I advice people from using MD5 in new designs even if it is for HMAC-MD5. Not because that construct is broken (which it isn't), but because we add yet another dependency on an algorithm we in general consider too weak to use.
While the portable, pure C implementation of BLAKE2 that is used almost exclusively by libraries (e.g. Python, OpenSSL) is already faster than MD5...
...there are even faster implementations of BLAKE2 around. E.g. Samuel Neves' AVX2 implementation is almost 40 % faster on Haswell. libsodium ships a different AVX2 implementation (considered experimental AFAIK by its original author, so I find that a bit strange).
For this kinds of thing, I am thinking that it might be worth it to do a "web browser" mode which uses 128-bit vectors and a "web server" mode which use 256-bit.
Yes-ish. I don't sweat HMAC-MD5, nor HMAC-SHA-1. What really sucks though is when you can't use them (even though for interop reasons you must) because some stupid auditor (typically software) goes "oh no! MD5 found!! alert! alert!".
Make sure it can easily be replaced if needed though. I also use it in contexts where I need some consistent "randomization" (like your hash ring).
The thing is that even though security might not be an issue in your application, you might discover in the future that it is. For example python dict relies on hash table to store key-values, doesn't seem like something that would be concerning (you're not encrypting or keeping anything secret), but python applications then started being targeted by collision attacks. The attacks' goal was to insert many elements that hashed to the same value, which caused DoS. Their solution though was to use salt value which is different on every run.
The point is that something that might not seem like a security issue might turn out to be later on. It doesn't necessary mean we should always strong cryptographic hash functions (in many cases they might be too expensive) but at least write code in such way that we can easily replace it with something else if we need to.
BLAKE2 is faster and has features you might find useful in that sort of scenario. And doesn't forfeit security, should you decide to use this in a an unexpectedly security-sensitive application.
If the use case isn't security critical, and you know for a fact it won't become security critical later, and MD5 is convenient for whatever reason, then just use MD5.
Pardon my frustration, but: Jesus Christ, people. Why do we need to sell everyone on the fancy new thing in a hypothetical situation where it is defined not to matter?
Because now people are carrying an MD5 implementation around with them, and when the next vaguely-hash-shaped problem comes up, they're gonna reach for that without really evaluating, b/c they've used it before so and it's at the top of their mental cache and it's even more convenient now. :/
I guess it's not entirely equivalent but I'm still sorta reeling from a "why should we introduce [something like bcrypt] for password storage when we already have these other perfectly fine hash functions in use in our codebase" convo at a previous project.
No No No. Then you add another dependency on MD5. And MD5 is a very slow, complex hash function. Use MurMur, City or any of a number of really fast, non secure hash functions instead.

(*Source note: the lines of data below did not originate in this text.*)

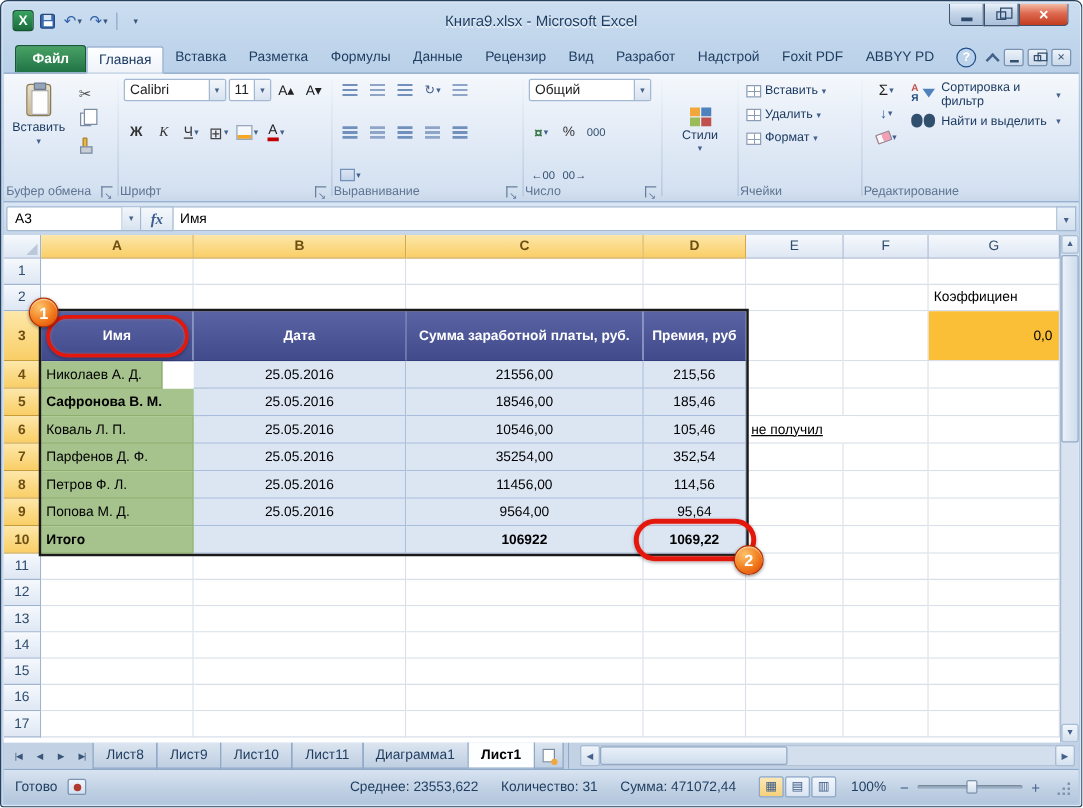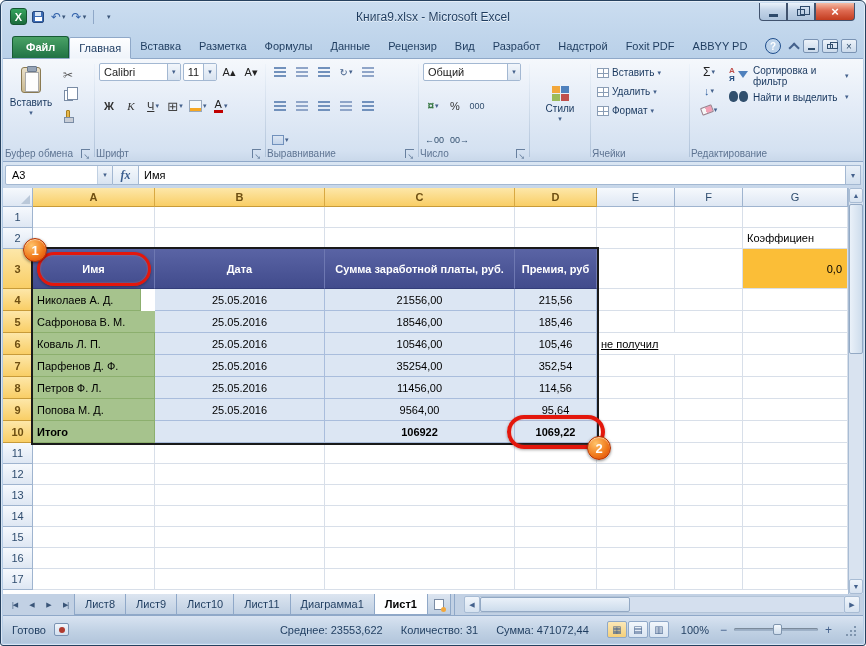--- a/index.html
+++ b/index.html
@@ -583,36 +583,36 @@
           <span>Премия, руб</span>
         </div>
         <div class="g-cell c-hdr" style="left: 322px; top: 61px; width: 190px; height: 40px;">
           <span>Сумма заработной платы, руб.</span>
         </div>
         <div class="g-cell" style="left: 594px; top: 61px; width: 78px; height: 40px;"></div>
         <div class="g-cell" style="left: 672px; top: 61px; width: 68px; height: 40px;"></div>
         <div class="g-cell c-right" style="left: 740px; top: 61px; width: 105px; height: 40px; background: rgb(251, 190, 55);">
           <span>0,0</span>
         </div>
-        <div class="g-cell c-name" style="left: 30px; top: 101px; width: 108px; height: 22px;">
+        <div class="g-cell c-name" style="left: 30px; top: 101px; width: 97px; height: 22px;">
           <span>Николаев А. Д.</span>
         </div>
         <div class="g-cell c-data" style="left: 152px; top: 101px; width: 170px; height: 22px;">
           <span>25.05.2016</span>
         </div>
         <div class="g-cell c-data" style="left: 322px; top: 101px; width: 190px; height: 22px;">
           <span>21556,00</span>
         </div>
         <div class="g-cell c-data" style="left: 512px; top: 101px; width: 82px; height: 22px;">
           <span>215,56</span>
         </div>
         <div class="g-cell" style="left: 594px; top: 101px; width: 78px; height: 22px;"></div>
         <div class="g-cell" style="left: 672px; top: 101px; width: 68px; height: 22px;"></div>
         <div class="g-cell" style="left: 740px; top: 101px; width: 105px; height: 22px;"></div>
-        <div class="g-cell c-name" style="left: 30px; top: 123px; width: 132px; height: 22px;">
+        <div class="g-cell c-name" style="left: 30px; top: 123px; width: 132px; height: 22px; font-weight: bold;">
           <span>Сафронова В. М.</span>
         </div>
         <div class="g-cell c-data" style="left: 152px; top: 123px; width: 170px; height: 22px;">
           <span>25.05.2016</span>
         </div>
         <div class="g-cell c-data" style="left: 322px; top: 123px; width: 190px; height: 22px;">
           <span>18546,00</span>
         </div>
         <div class="g-cell c-data" style="left: 512px; top: 123px; width: 82px; height: 22px;">
           <span>185,46</span>

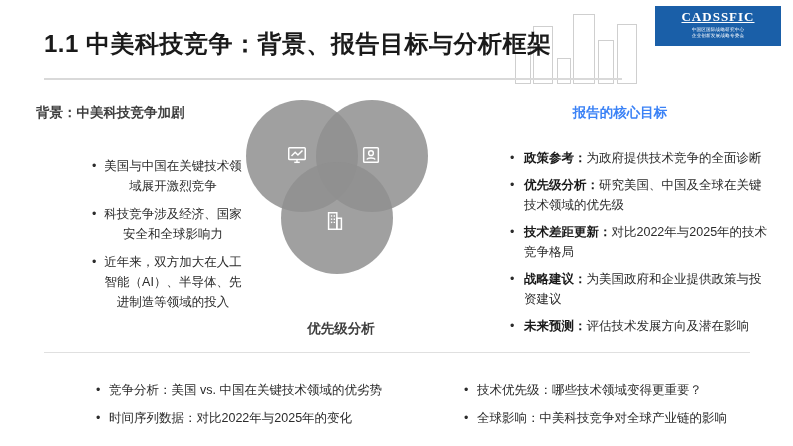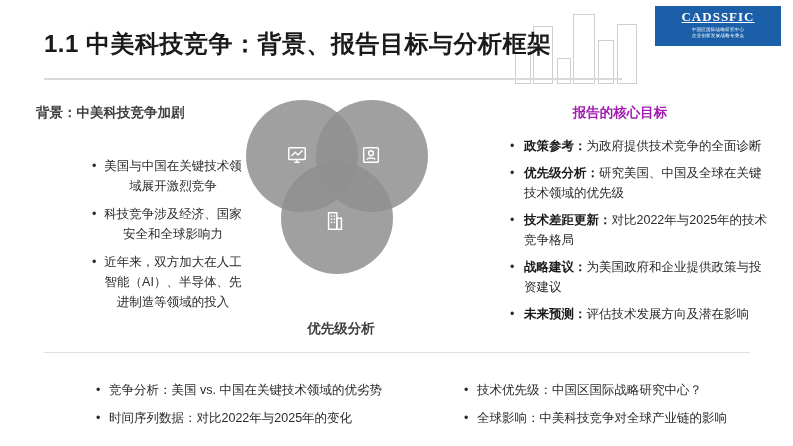--- a/index.html
+++ b/index.html
@@ -119,25 +119,25 @@
     text-align: center;
     font-size: 13.5px; font-weight: bold; color: #3f3f3f;
   }
 
   
   .right-head {
     position: absolute;
     left: 470px; top: 104px;
     width: 300px;
     text-align: center;
-    font-size: 13.5px; font-weight: bold; color: #a21caf;
+    font-size: 13.5px; font-weight: bold; color: #3b82f6;
   }
   .right-list {
     position: absolute;
-    left: 470px; top: 120px;
+    left: 470px; top: 132px;
     width: 300px;
   }
   .right-list li {
     font-size: 12.5px;
     color: #2b2b2b;
     line-height: 20px;
     margin-bottom: 7px;
     list-style: none;
     position: relative;
     padding-left: 14px;
@@ -243,17 +243,17 @@
     <li><b>战略建议：</b><span>为美国政府和企业提供政策与投资建议</span></li>
     <li><b>未来预测：</b><span>评估技术发展方向及潜在影响</span></li>
   </ul>
 
   <div class="bot-rule"></div>
   <ul class="bot-col left">
     <li>竞争分析：美国 vs. 中国在关键技术领域的优劣势</li>
     <li>时间序列数据：对比2022年与2025年的变化</li>
   </ul>
   <ul class="bot-col right">
-    <li>技术优先级：中国区国际战略研究中心？</li>
+    <li>技术优先级：哪些技术领域变得更重要？</li>
     <li>全球影响：中美科技竞争对全球产业链的影响</li>
   </ul>
 
 </div>
 
 </body></html>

A situation where it is defined not to matter is unrealistic. Things you don't think are "security critical" have a tendency to unexpectedly become so; at least that's my impression. Why not use a more secure algorithm?
Exactly this. I dont like when people try to sell new things even though my use case is perfectly fine with the older solution. I understand the security implications, yet there more to this topic than just security.

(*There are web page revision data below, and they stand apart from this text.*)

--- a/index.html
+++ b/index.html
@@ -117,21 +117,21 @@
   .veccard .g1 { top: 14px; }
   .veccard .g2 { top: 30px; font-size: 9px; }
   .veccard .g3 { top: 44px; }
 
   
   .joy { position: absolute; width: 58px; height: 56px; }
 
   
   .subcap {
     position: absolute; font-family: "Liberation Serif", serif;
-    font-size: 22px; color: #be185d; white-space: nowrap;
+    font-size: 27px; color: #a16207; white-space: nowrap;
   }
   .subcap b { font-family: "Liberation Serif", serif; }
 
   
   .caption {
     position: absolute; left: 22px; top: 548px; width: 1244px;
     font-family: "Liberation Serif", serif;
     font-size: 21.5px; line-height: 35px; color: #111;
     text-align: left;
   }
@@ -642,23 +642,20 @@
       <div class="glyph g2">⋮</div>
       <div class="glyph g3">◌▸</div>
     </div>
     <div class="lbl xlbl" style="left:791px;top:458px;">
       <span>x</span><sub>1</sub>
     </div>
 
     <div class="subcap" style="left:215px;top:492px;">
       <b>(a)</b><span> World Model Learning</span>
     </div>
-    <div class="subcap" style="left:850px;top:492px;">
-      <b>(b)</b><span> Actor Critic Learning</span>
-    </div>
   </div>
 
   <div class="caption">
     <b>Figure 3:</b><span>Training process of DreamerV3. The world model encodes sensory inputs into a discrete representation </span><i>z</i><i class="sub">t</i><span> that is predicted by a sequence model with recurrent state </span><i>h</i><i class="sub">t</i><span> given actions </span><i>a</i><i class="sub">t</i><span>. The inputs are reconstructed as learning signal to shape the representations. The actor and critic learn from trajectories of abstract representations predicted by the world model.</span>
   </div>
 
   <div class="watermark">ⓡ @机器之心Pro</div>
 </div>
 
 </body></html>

If you're using it as part of an auth mechanism then sure, don't use it. If you're using it for anything else (checksum, verification etc.) where you don't expect any adversarial action then it's fine.
You should not use md5 for anything. It's completely broken and that's just asking for trouble if someone swaps out whatever your checksums are checking. It's worth the security to swallow the extra computational power. Though, if you're hosting something no one cares about, it's still worth the security to keep your small audience safe from the random malicious person you thought you'd never see.

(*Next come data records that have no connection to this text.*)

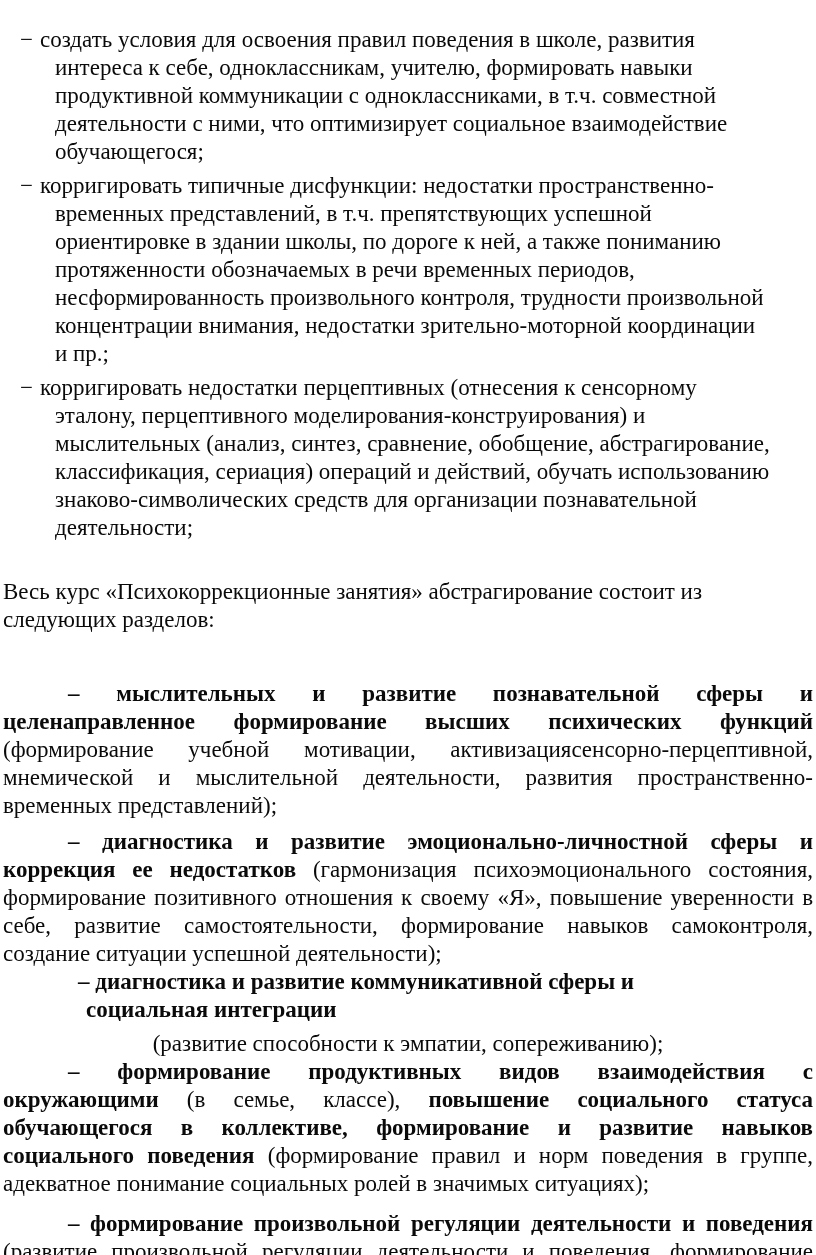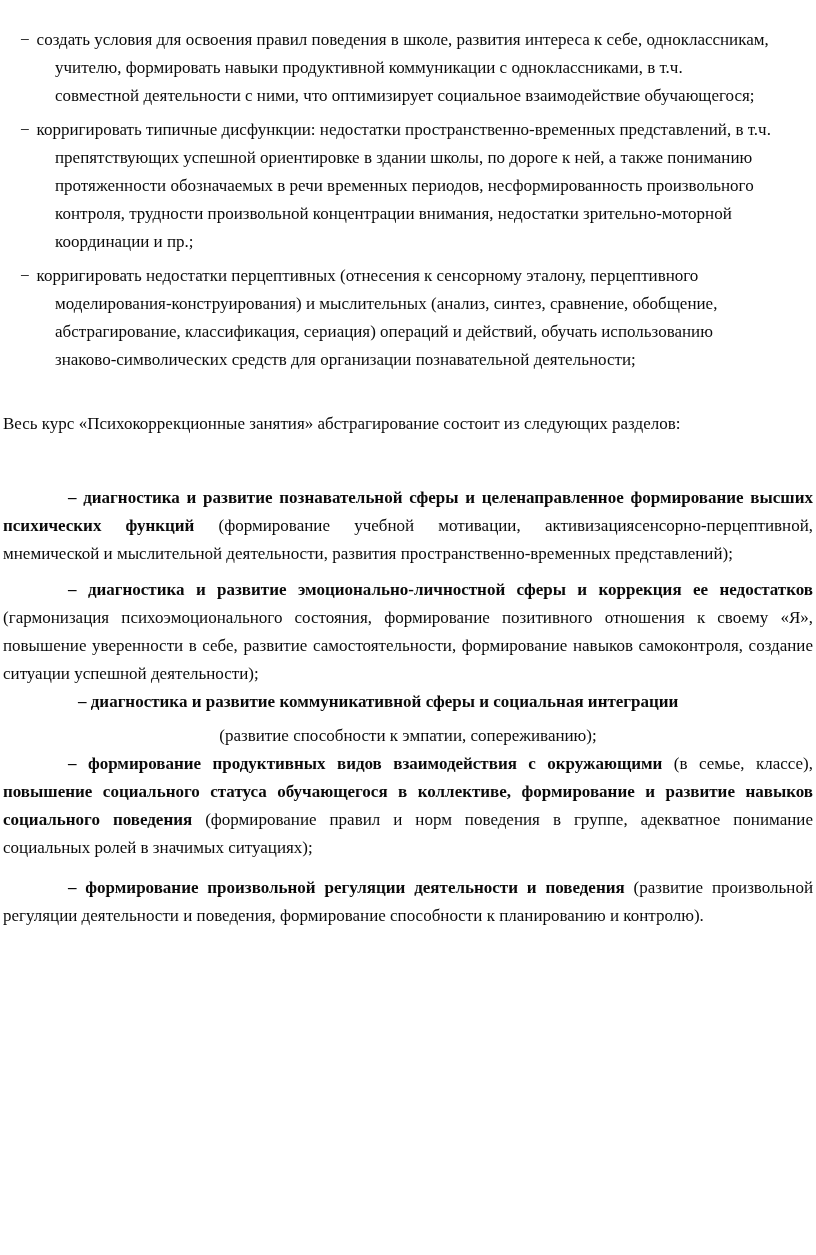--- a/index.html
+++ b/index.html
@@ -11,21 +11,21 @@
     width: 816px;
     height: 1255px;
     overflow: hidden;
   }
   .page {
     box-sizing: border-box;
     width: 816px;
     height: 1255px;
     padding: 26px 3px 0 3px;
     font-family: "Liberation Serif", "DejaVu Serif", serif;
-    font-size: 17px;
+    font-size: 23px;
     line-height: 28px;
     color: #0a0a0a;
     background: #ffffff;
   }
   
   ul.objectives {
     list-style: none;
     margin: 0;
     padding: 0 42px 0 0;
   }
@@ -75,21 +75,21 @@
 
   <ul class="objectives">
       <li><span class="mk">−</span><span>создать условия для освоения правил поведения в школе, развития интереса к себе, одноклассникам, учителю, формировать навыки продуктивной коммуникации с одноклассниками, в т.ч. совместной деятельности с ними, что оптимизирует социальное взаимодействие обучающегося;</span></li>
       <li><span class="mk">−</span><span>корригировать типичные дисфункции: недостатки пространственно-временных представлений, в т.ч. препятствующих успешной ориентировке в здании школы, по дороге к ней, а также пониманию протяженности обозначаемых в речи временных периодов, несформированность произвольного контроля, трудности произвольной концентрации внимания, недостатки зрительно-моторной координации и пр.;</span></li>
       <li><span class="mk">−</span><span>корригировать недостатки перцептивных (отнесения к сенсорному эталону, перцептивного моделирования-конструирования) и мыслительных (анализ, синтез, сравнение, обобщение, абстрагирование, классификация, сериация) операций и действий, обучать использованию знаково-символических средств для организации познавательной деятельности;</span></li>
     </ul>
 
   <p class="intro">Весь курс «Психокоррекционные занятия» абстрагирование состоит из следующих разделов:</p>
 
   <div id="sections">
-      <p class="justified"><span class="b">– диагностика и развитие познавательной сферы и целенаправленное формирование высших психических функций </span><span>(формирование учебной мотивации, активизациясенсорно-перцептивной, мнемической и мыслительной деятельности, развития пространственно-временных представлений);</span></p>
+      <p class="justified"><span class="b">– мыслительных и развитие познавательной сферы и целенаправленное формирование высших психических функций </span><span>(формирование учебной мотивации, активизациясенсорно-перцептивной, мнемической и мыслительной деятельности, развития пространственно-временных представлений);</span></p>
       <p class="justified"><span class="b">– диагностика и развитие эмоционально-личностной сферы и коррекция ее недостатков </span><span>(гармонизация психоэмоционального состояния, формирование позитивного отношения к своему «Я», повышение уверенности в себе, развитие самостоятельности, формирование навыков самоконтроля, создание ситуации успешной деятельности);</span></p>
       <p class="hanging"><span class="b">– диагностика и развитие коммуникативной сферы и социальная интеграции</span></p>
       <p class="plain"><span>(развитие способности к эмпатии, сопереживанию);</span></p>
       <p class="justified"><span class="b">– формирование продуктивных видов взаимодействия с окружающими </span><span>(в семье, классе), </span><span class="b">повышение социального статуса обучающегося в коллективе, формирование и развитие навыков социального поведения </span><span>(формирование правил и норм поведения в группе, адекватное понимание социальных ролей в значимых ситуациях);</span></p>
       <p class="justified"><span class="b">– формирование произвольной регуляции деятельности и поведения </span><span>(развитие произвольной регуляции деятельности и поведения, формирование способности к планированию и контролю).</span></p>
     </div>
 
 </div>
 
 </body></html>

I'd much rather have it as a well known meme that "md5 is broken, don't use it. Period." than a list of caveats like "ok for non security" or "ok with hmac".
I've seen many claims from good engineers of the sort "this design is ok because it's not for security" when it absolutely was.
A simpler rule wins, even if it costs a bit now. It'll save someone in a bigger way later.
I think the point they were making was that since we know of weaknesses in certain situations we should avoid using it even in the safe situations so that we can eventually drop it from crypto libraries all together. There are alternatives that we can all move to.
Let's say I make a hash of an asset and put it into a very long-time archive (like 100 years or whatever). What checksum algorithm should I use to be sure it will be readily available in software after 100 years? And to make the choice more realistic, let's assume that the algorithm must be sufficiently fast today (like md5 is).
> Everyone --- including the authors of SHA-3 --- is unhappy with the SHA-3 parameters and resulting performance.
Would another variant of Keccak, not the one that became SHA-3, provide more competitive results? Or does Keccak in general not have compelling properties compared to the alternatives?
Yes, there is one: KangarooTwelve, by the Keccak authors.
The problem is, there's just not a lot of reasons to use it. SHA-2 isn't broken; in fact, there are hash cryptographers who think SHA-2 may never be broken.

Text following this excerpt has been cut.